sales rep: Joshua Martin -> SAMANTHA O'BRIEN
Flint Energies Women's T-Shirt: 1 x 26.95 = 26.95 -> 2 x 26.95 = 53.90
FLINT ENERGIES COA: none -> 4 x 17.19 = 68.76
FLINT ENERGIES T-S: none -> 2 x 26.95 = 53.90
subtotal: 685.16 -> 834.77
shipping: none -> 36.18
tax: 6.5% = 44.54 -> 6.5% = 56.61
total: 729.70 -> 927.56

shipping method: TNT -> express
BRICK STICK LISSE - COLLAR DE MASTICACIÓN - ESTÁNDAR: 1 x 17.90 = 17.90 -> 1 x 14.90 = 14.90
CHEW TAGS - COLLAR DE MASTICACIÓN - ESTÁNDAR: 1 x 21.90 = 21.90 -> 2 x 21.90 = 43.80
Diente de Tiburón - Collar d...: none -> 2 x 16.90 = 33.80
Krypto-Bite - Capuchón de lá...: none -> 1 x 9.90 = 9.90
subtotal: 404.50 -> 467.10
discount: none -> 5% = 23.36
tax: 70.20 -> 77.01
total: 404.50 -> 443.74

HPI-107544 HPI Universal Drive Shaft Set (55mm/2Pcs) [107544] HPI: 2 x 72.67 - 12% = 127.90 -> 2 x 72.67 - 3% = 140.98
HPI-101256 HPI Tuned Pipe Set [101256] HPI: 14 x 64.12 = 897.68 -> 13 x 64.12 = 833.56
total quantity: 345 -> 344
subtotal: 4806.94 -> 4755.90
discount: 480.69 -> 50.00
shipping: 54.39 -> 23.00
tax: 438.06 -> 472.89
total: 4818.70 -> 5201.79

• What is expected: Which lines of the data above contain "subtotal"? Copy each one.

• Answer to the problem:
subtotal: 685.16 -> 834.77
subtotal: 404.50 -> 467.10
subtotal: 4806.94 -> 4755.90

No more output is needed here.